━━━ Data for review

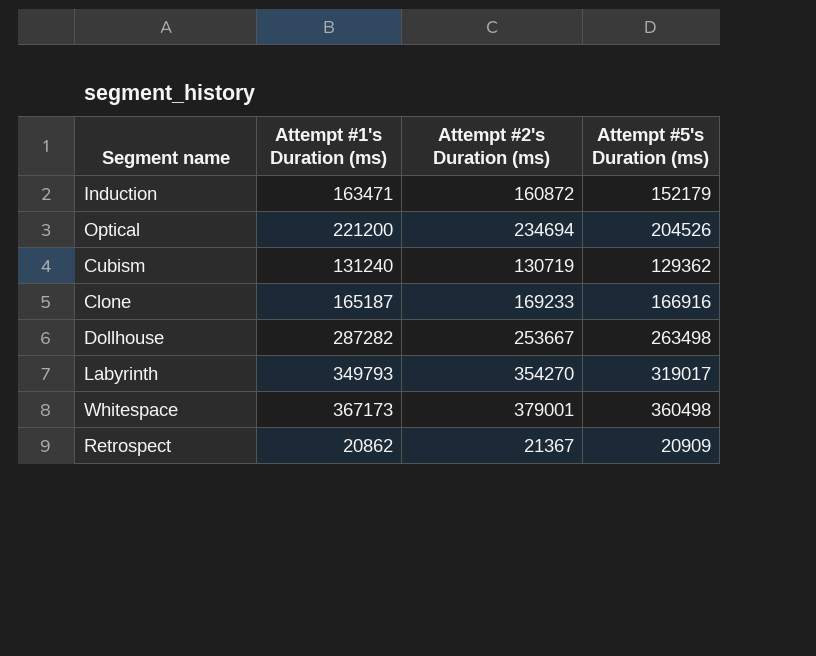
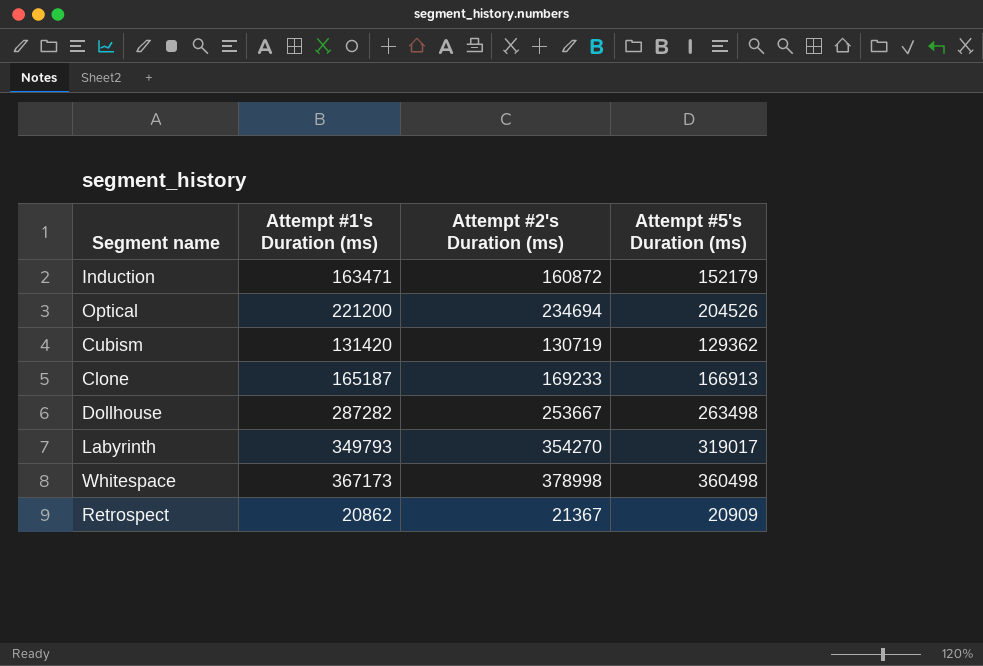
Cubism | Attempt #1's Duration (ms): 131240 -> 131420
Clone | Attempt #5's Duration (ms): 166916 -> 166913
Whitespace | Attempt #2's Duration (ms): 379001 -> 378998

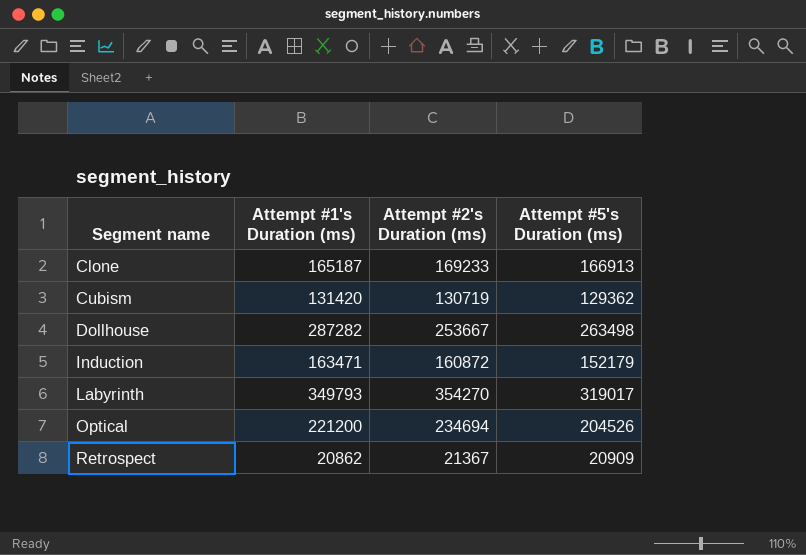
row order: none -> Segment name ascending
row Whitespace: 367173 | 378998 | 360498 -> none

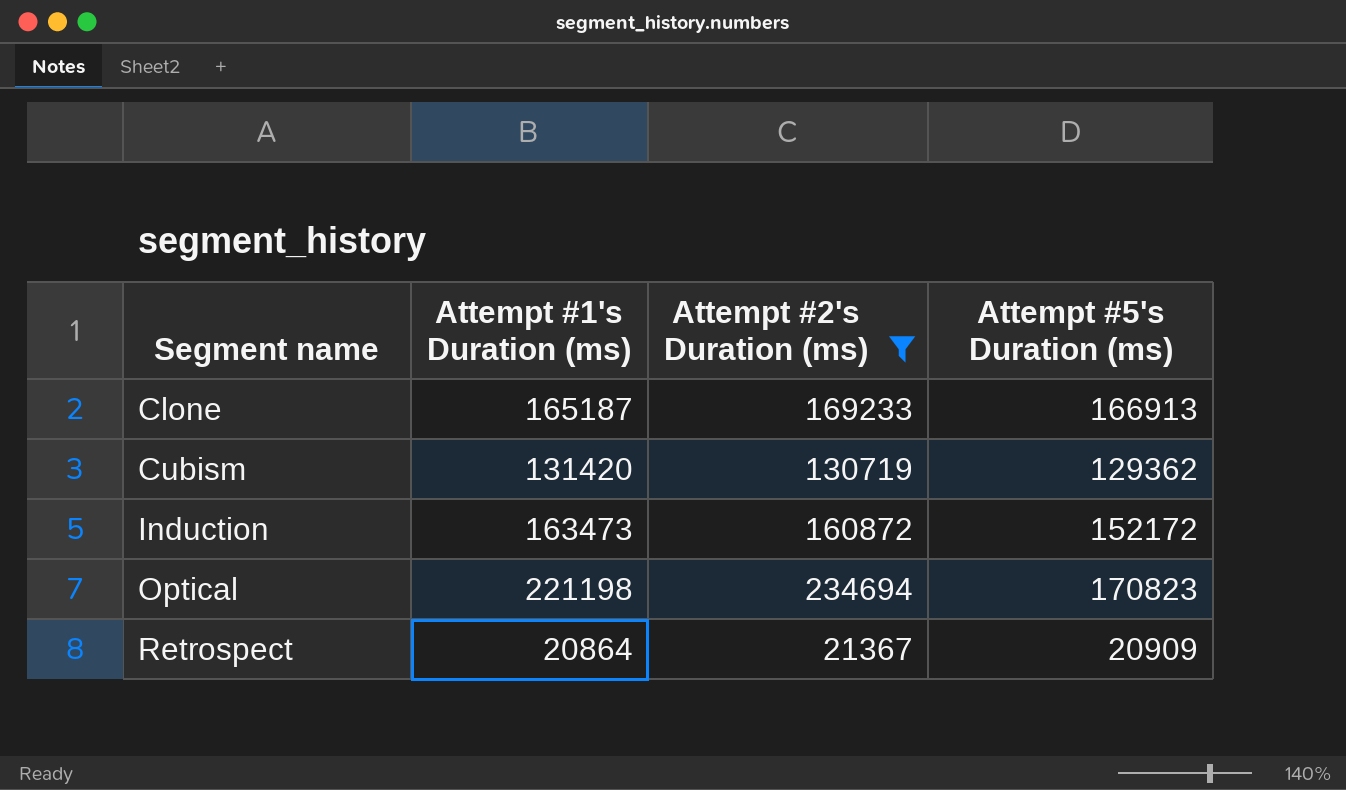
filter: none -> Attempt #2's Duration (ms) <= 234694
Induction | Attempt #1's Duration (ms): 163471 -> 163473
Induction | Attempt #5's Duration (ms): 152179 -> 152172
Optical | Attempt #1's Duration (ms): 221200 -> 221198
Optical | Attempt #5's Duration (ms): 204526 -> 170823
Retrospect | Attempt #1's Duration (ms): 20862 -> 20864

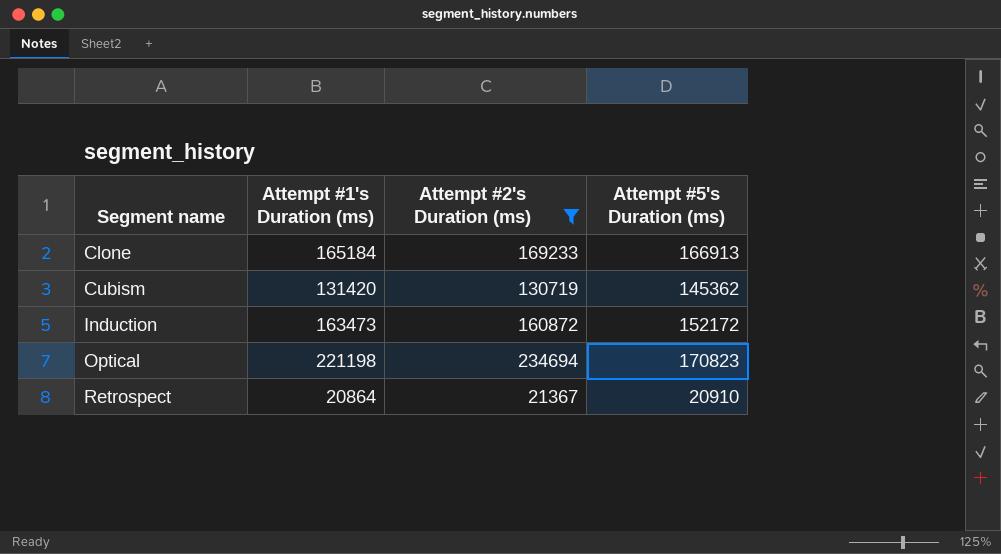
Clone | Attempt #1's Duration (ms): 165187 -> 165184
Cubism | Attempt #5's Duration (ms): 129362 -> 145362
Retrospect | Attempt #5's Duration (ms): 20909 -> 20910

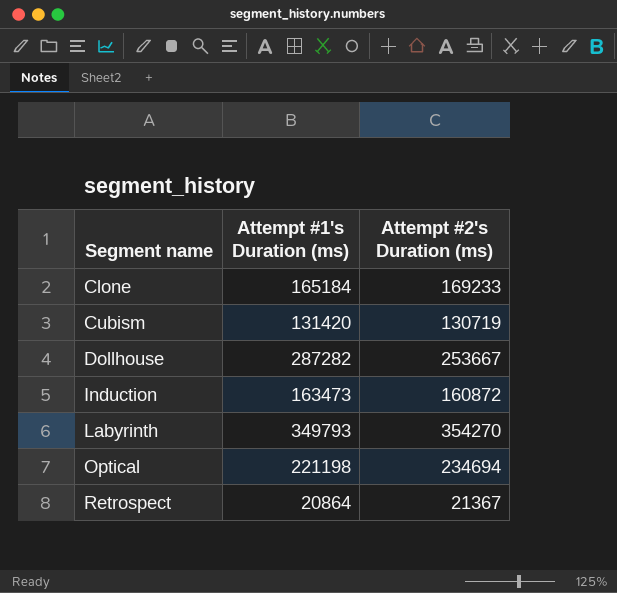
filter: Attempt #2's Duration (ms) <= 234694 -> none
column Attempt #5's Duration (ms) | position: 4 -> none

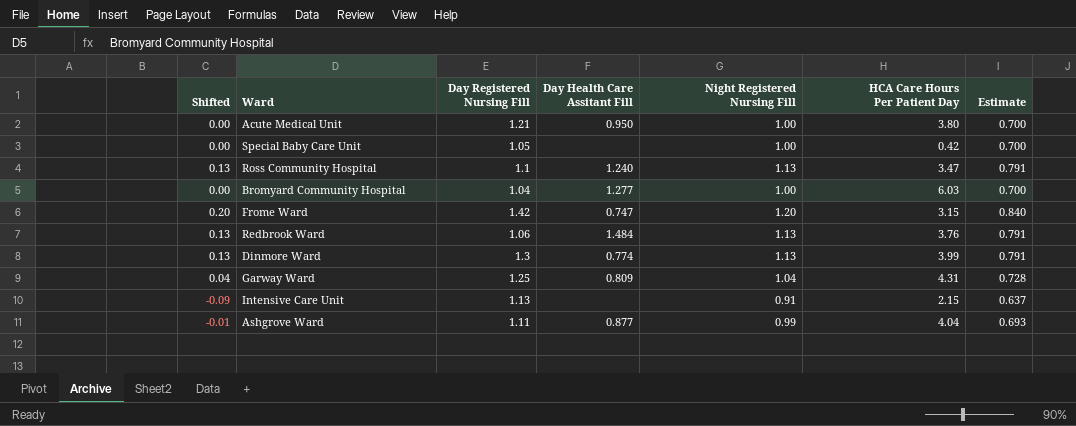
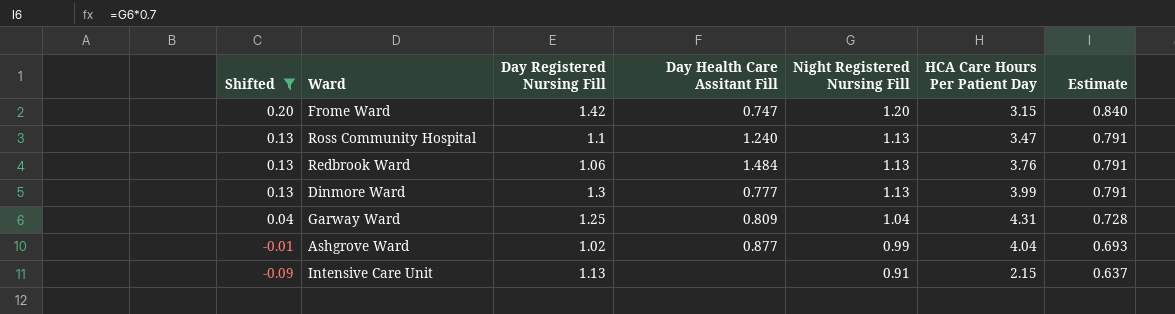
filter: none -> Shifted != 0.00
row order: none -> Shifted descending
Dinmore Ward | Day Health Care Assitant Fill: 0.774 -> 0.777
Ashgrove Ward | Day Registered Nursing Fill: 1.11 -> 1.02

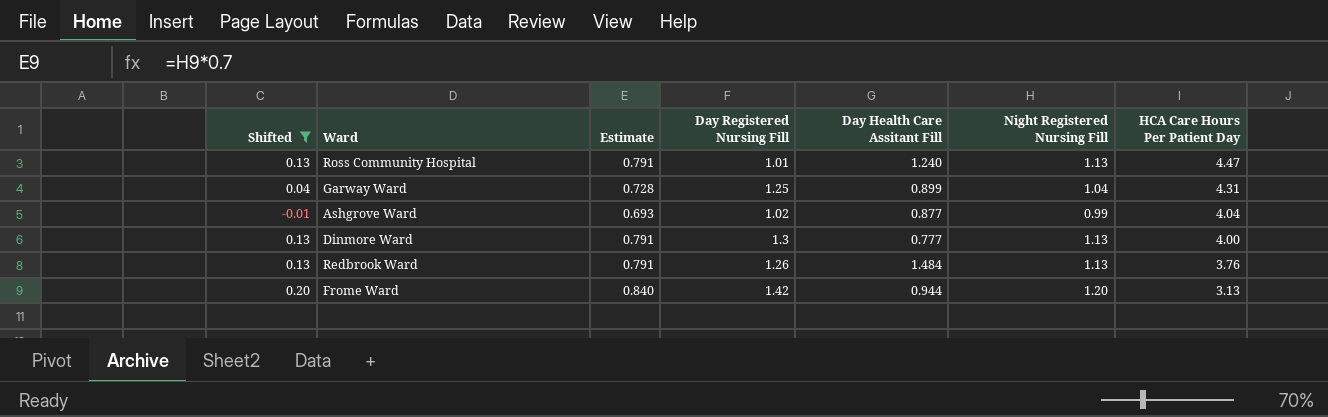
row order: Shifted descending -> HCA Care Hours Per Patient Day descending
column Estimate | position: 7 -> 3
row Intensive Care Unit: -0.09 | 1.13 | none | 0.91 | 2.15 | 0.637 -> none
Ross Community Hospital | Day Registered Nursing Fill: 1.1 -> 1.01
Ross Community Hospital | HCA Care Hours Per Patient Day: 3.47 -> 4.47
Garway Ward | Day Health Care Assitant Fill: 0.809 -> 0.899
Dinmore Ward | HCA Care Hours Per Patient Day: 3.99 -> 4.00
Redbrook Ward | Day Registered Nursing Fill: 1.06 -> 1.26
Frome Ward | Day Health Care Assitant Fill: 0.747 -> 0.944
Frome Ward | HCA Care Hours Per Patient Day: 3.15 -> 3.13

━━━━━━

Your goal: Look above for the line with "row Intensive Care" and the line with "Garway Ward |". Write out those two lines and all the lines between them, exactly, and no others.

Response:
row Intensive Care Unit: -0.09 | 1.13 | none | 0.91 | 2.15 | 0.637 -> none
Ross Community Hospital | Day Registered Nursing Fill: 1.1 -> 1.01
Ross Community Hospital | HCA Care Hours Per Patient Day: 3.47 -> 4.47
Garway Ward | Day Health Care Assitant Fill: 0.809 -> 0.899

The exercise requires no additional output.